(Modification records)
BEGIN

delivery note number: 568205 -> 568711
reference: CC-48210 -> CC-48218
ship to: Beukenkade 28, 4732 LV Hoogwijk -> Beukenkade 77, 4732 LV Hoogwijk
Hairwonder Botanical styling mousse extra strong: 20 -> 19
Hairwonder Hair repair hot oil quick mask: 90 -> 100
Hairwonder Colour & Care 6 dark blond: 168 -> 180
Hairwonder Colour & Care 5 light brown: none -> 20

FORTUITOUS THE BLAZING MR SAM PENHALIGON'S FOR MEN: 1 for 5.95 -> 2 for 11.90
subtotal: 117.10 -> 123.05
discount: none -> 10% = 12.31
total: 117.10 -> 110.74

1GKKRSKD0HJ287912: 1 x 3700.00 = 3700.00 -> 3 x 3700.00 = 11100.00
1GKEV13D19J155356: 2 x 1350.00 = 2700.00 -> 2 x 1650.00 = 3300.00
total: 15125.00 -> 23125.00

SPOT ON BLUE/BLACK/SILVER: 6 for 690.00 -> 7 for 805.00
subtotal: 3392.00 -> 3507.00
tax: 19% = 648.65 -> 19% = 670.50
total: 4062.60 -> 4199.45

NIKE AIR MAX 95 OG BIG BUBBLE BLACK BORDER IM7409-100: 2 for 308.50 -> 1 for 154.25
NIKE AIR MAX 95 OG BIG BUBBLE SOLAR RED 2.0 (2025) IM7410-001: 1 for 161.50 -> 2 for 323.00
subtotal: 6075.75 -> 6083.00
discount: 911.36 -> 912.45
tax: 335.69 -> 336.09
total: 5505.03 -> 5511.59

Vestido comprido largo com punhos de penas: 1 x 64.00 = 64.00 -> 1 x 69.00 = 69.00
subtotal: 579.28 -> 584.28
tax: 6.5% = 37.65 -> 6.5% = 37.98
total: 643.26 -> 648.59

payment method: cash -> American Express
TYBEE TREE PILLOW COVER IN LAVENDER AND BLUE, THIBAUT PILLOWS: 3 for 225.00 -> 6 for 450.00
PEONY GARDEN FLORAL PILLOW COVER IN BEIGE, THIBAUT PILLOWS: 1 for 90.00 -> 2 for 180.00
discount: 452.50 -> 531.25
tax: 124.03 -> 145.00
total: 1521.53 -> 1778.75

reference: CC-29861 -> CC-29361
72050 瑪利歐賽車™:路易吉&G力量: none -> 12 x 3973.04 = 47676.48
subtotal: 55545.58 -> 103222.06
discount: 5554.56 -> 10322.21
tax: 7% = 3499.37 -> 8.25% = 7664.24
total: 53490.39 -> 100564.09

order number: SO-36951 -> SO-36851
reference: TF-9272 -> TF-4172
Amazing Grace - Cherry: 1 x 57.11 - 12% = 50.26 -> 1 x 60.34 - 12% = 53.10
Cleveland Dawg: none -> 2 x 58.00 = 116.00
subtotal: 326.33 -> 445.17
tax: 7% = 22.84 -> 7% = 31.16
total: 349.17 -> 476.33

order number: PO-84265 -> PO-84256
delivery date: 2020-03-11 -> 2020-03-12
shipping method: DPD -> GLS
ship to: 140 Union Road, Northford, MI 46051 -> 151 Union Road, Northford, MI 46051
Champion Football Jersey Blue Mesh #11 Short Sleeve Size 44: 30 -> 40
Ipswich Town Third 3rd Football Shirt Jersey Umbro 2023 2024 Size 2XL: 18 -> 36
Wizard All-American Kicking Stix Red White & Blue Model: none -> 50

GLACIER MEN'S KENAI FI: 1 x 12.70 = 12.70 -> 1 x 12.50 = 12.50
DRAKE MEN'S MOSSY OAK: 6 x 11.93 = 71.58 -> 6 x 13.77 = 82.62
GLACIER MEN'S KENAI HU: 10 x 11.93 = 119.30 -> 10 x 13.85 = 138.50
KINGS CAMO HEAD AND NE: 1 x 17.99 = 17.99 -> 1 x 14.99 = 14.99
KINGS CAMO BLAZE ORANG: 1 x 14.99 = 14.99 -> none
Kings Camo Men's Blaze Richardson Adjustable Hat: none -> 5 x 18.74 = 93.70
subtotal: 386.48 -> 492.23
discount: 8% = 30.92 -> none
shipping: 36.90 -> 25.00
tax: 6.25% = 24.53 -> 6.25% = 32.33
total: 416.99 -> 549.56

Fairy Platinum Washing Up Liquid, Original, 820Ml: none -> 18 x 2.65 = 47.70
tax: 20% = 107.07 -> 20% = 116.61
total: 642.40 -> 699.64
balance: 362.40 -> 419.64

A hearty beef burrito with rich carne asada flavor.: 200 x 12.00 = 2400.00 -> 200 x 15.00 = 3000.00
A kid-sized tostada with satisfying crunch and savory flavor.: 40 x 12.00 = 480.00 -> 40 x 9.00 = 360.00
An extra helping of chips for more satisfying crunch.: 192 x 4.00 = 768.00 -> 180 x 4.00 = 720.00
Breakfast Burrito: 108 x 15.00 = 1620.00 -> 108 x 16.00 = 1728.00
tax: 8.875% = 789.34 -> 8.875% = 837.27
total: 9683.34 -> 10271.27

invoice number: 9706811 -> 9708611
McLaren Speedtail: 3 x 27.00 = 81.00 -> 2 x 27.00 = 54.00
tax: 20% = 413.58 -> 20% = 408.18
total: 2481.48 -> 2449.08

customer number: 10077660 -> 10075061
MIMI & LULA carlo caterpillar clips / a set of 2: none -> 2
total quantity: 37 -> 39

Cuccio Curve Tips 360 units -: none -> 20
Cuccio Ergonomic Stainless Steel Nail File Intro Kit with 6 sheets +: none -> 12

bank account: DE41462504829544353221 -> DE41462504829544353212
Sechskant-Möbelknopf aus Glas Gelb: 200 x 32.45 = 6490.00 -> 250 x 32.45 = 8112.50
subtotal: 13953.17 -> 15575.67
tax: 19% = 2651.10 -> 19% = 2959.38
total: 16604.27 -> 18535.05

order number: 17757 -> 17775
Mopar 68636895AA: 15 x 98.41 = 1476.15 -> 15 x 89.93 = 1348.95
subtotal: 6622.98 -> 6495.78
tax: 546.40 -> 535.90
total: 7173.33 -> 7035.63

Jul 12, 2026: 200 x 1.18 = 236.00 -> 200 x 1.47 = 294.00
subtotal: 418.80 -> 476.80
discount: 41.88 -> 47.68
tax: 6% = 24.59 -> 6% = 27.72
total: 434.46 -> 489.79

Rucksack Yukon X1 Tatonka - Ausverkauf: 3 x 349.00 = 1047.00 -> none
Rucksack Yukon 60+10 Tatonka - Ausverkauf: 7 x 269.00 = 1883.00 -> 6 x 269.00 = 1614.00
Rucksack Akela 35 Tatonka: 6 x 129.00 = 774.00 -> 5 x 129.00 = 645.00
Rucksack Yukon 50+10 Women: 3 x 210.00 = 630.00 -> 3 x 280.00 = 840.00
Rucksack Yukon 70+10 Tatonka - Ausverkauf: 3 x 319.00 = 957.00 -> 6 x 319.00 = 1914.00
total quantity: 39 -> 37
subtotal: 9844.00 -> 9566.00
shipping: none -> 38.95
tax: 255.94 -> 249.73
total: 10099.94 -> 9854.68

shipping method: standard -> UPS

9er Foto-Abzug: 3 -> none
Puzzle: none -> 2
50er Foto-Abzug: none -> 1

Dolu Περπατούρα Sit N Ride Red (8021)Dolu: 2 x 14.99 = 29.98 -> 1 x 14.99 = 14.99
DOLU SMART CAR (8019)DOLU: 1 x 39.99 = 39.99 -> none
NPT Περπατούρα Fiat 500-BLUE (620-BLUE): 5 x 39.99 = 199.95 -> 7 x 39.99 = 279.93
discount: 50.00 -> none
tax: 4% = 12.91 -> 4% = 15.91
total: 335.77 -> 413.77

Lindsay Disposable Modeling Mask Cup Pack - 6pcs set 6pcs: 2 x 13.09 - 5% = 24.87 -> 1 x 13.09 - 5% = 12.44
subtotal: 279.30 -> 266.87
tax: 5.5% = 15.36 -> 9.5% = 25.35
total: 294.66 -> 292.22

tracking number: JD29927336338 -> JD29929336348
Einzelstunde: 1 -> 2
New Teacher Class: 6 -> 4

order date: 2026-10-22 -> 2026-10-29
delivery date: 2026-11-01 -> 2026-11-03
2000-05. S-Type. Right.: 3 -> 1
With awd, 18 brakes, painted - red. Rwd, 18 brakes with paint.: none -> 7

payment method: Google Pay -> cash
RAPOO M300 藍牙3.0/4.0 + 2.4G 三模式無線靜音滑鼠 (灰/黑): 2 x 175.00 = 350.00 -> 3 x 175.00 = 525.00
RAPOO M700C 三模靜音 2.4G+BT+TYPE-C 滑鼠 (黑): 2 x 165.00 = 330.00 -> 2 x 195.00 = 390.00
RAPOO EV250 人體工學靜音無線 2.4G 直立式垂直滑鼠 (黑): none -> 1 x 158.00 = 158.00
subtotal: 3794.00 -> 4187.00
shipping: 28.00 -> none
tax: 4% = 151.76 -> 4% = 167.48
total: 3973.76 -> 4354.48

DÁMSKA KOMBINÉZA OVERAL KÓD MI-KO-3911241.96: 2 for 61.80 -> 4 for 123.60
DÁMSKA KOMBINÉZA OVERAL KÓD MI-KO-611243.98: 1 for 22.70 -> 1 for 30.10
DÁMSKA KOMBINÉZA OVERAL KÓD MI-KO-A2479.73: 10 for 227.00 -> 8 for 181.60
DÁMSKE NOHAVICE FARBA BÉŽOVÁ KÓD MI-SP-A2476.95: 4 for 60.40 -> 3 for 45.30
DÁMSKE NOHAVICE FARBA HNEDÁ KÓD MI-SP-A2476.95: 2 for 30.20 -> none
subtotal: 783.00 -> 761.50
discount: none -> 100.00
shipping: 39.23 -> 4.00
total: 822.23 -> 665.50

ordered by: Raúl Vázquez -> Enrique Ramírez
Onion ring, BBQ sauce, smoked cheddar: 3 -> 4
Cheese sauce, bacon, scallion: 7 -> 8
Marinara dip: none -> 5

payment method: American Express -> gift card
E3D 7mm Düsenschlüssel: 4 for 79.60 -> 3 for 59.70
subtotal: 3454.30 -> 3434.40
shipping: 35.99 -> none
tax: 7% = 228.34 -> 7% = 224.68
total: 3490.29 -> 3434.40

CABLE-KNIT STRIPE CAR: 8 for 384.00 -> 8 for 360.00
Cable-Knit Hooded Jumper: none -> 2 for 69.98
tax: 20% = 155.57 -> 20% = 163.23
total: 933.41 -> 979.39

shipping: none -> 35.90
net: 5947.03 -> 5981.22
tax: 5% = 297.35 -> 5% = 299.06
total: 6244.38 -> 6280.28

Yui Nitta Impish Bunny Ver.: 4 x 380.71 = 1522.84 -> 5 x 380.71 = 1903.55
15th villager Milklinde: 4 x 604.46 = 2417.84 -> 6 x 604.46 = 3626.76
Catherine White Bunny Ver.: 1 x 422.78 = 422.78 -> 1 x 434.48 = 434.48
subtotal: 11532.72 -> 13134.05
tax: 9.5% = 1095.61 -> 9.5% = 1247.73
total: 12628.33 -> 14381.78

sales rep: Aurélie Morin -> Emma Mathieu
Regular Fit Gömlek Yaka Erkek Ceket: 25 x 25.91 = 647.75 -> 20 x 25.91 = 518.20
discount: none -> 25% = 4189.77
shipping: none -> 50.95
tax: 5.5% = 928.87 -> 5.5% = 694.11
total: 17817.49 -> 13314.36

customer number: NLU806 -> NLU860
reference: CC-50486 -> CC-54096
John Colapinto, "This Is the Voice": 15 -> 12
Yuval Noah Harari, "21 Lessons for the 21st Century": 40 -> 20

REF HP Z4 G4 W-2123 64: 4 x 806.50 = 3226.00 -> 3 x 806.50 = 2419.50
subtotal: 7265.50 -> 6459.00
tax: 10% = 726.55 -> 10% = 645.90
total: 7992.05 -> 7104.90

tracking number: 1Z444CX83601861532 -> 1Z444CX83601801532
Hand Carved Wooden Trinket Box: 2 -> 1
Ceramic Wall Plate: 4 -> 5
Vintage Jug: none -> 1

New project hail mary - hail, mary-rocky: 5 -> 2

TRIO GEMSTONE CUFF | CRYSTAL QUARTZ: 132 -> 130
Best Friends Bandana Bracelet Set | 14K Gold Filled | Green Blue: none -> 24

END

> **TASK BRIEF**
Would you please copy exactly the part of the entries above that begins at the line containing "DÁMSKE NOHAVICE FARBA BÉŽOVÁ" and ends at the line containing "CABLE-KNIT STRIPE CAR: 8", both lines included?

> **TASK RESULT**
DÁMSKE NOHAVICE FARBA BÉŽOVÁ KÓD MI-SP-A2476.95: 4 for 60.40 -> 3 for 45.30
DÁMSKE NOHAVICE FARBA HNEDÁ KÓD MI-SP-A2476.95: 2 for 30.20 -> none
subtotal: 783.00 -> 761.50
discount: none -> 100.00
shipping: 39.23 -> 4.00
total: 822.23 -> 665.50

ordered by: Raúl Vázquez -> Enrique Ramírez
Onion ring, BBQ sauce, smoked cheddar: 3 -> 4
Cheese sauce, bacon, scallion: 7 -> 8
Marinara dip: none -> 5

payment method: American Express -> gift card
E3D 7mm Düsenschlüssel: 4 for 79.60 -> 3 for 59.70
subtotal: 3454.30 -> 3434.40
shipping: 35.99 -> none
tax: 7% = 228.34 -> 7% = 224.68
total: 3490.29 -> 3434.40

CABLE-KNIT STRIPE CAR: 8 for 384.00 -> 8 for 360.00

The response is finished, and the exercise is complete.